As a result of severe wounds received in World War II, I have spent many months in military hospitals, including 20 months in an Army hospital immediately after the war. I continue to use the Military Health System, as do many of my colleagues in Congress, because I firmly believe the quality of health care delivered in military and veterans hospitals is second to none. The largest system of its type in the world, the U.S. military healthcare system is undergoing changes as dramatic as those experienced by the entire country. During Desert Storm, we saw new technologies, such as telemedicine, at work in the field. Since then, military medicine has contin ued to imprave and develop innovations that often focus on healthcare issues of concern to society as a whole. We already have seen technology transfer at work. Things we use in our everyday lives, from sunscreen to the Internet, have come to us directly from innovations developed by federal researchers. The private sector, working with the public agencies, has creatively adapted federal research. For example, the hemopump is used successfully by heart surgeons world wide to save heart patients. This device, developed by Richard Wampler, was based on satellite technology information that was declassified in the early 1980s. The chapters in this book focus on current federal sector efforts to shape health care and technology transfer. Many of the initiatives described involve some degree of partnering between the public and private sectors.

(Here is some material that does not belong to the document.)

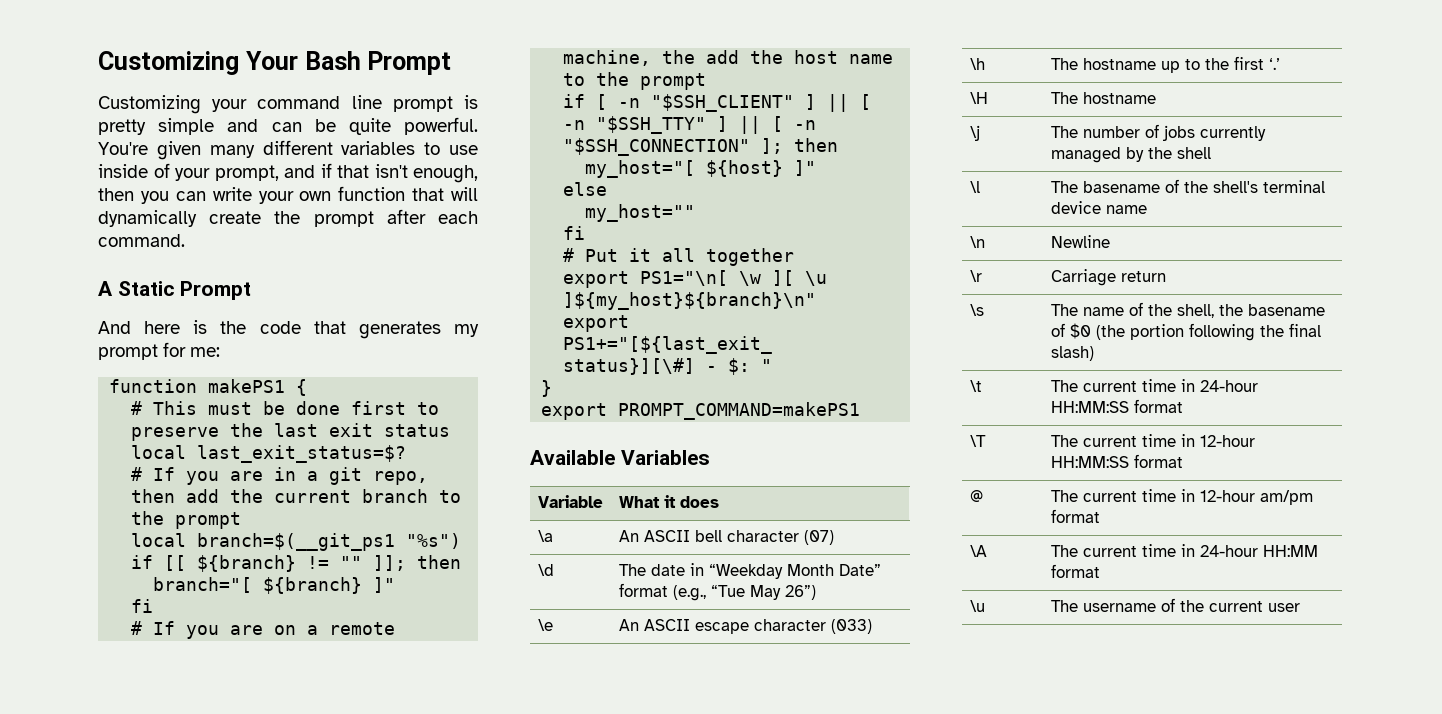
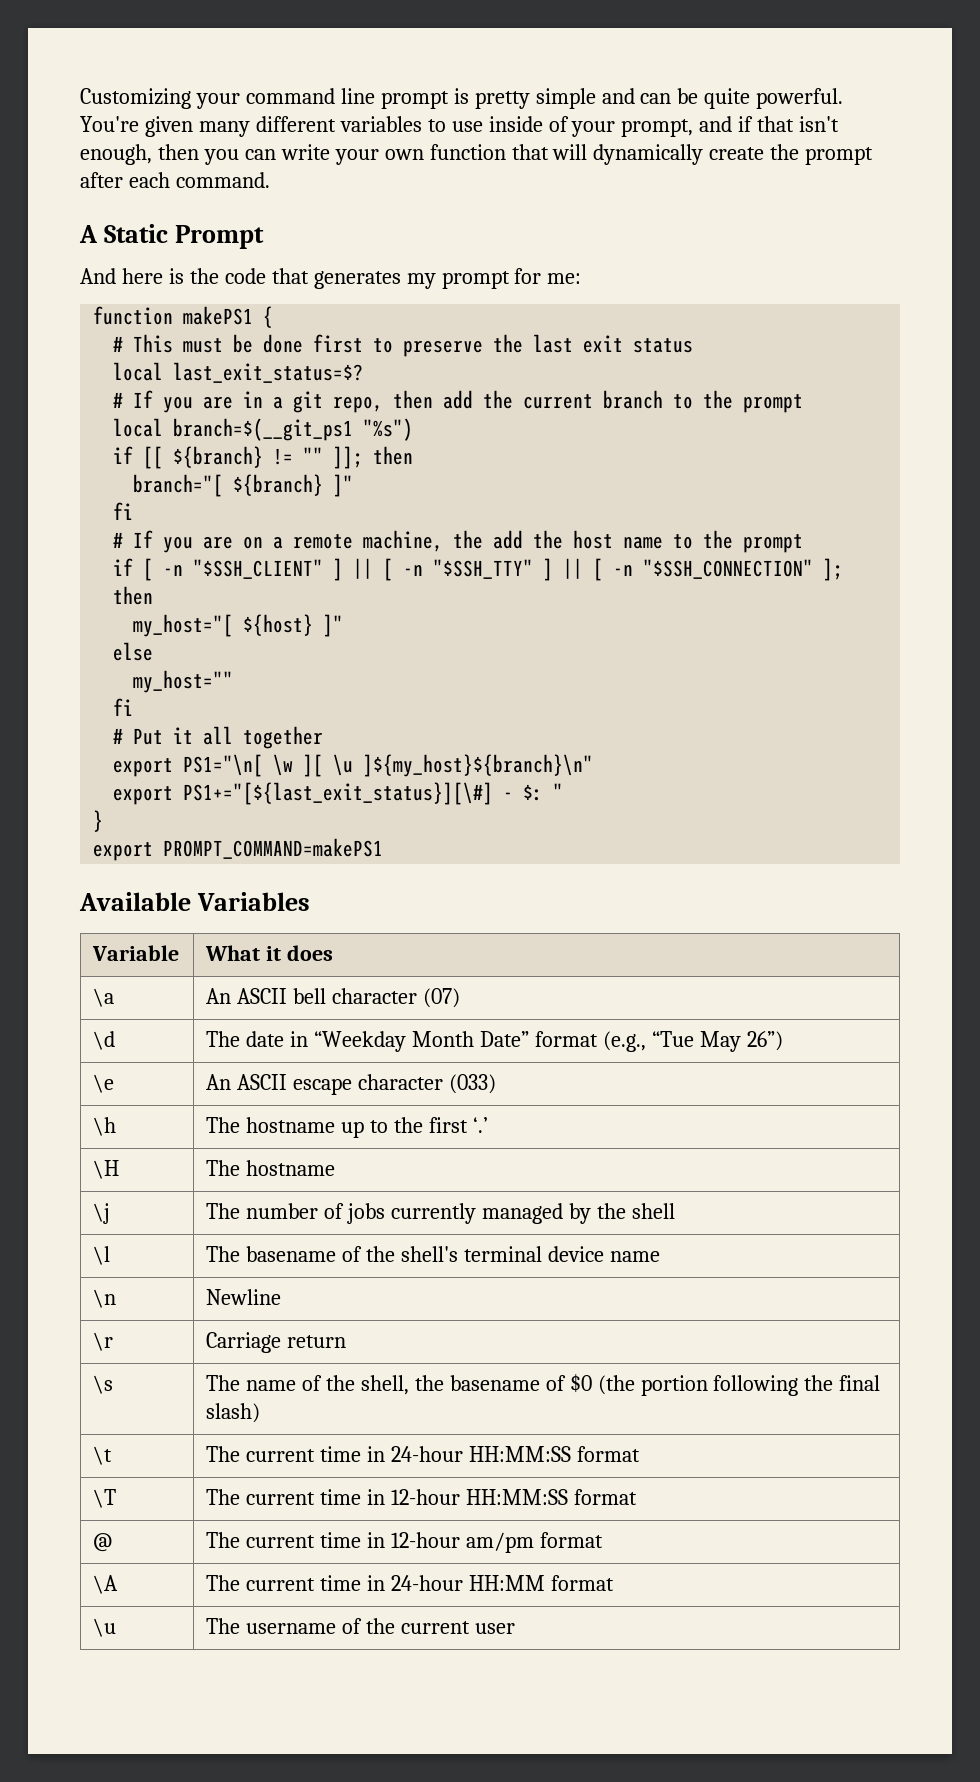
[98,51,452,75] [98,95,201,114] Customizing Your Bash Prompt // Customizing -> [80,88,191,109] Customizing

This book focuses on current federal sector efforts to shape healthcare,
i.e., to improve performance while containing costs. The solutions offered
include redesigning processes and, where appropriate, the use of enabling
technologies to do so. Since historically, innovations in the federal sector
have often migrated to and profoundly changed practices in the private
sector, many of the initiatives described involve some degree of partnering
between the public and private sector. Others represent work in the federal
sector that address the same problems confronted in the private sector
and offer valuable and transferable solutions and approaches. The major
strength of this book is its use of concrete examples that show how process
redesign and the integration of enabling technologies have led to performance
improvement and cost reduction in the largest healthcare system in the
world. The contributors--all acknowledged experts in their fields--draw
upon their knowledge of the healthcare industry and their expertise in
working within and with the federal sector health system. They focus on
exciting changes and improvements, and they elaborate on strategies for
the future that will reshape federal sector healthcare. The book does not
intend to give "correct answers," but to demonstrate mature thinking in
shaping healthcare in general. In the years ahead, engineering healthcare
to meet the demands of newly knowledgeable consumers will be critical.
In addition to giving insights into what the federal sector leadership
is doing to address the challenges of population health, each chapter will
highlight the perspective of employers, payers, and deliverers of health
services.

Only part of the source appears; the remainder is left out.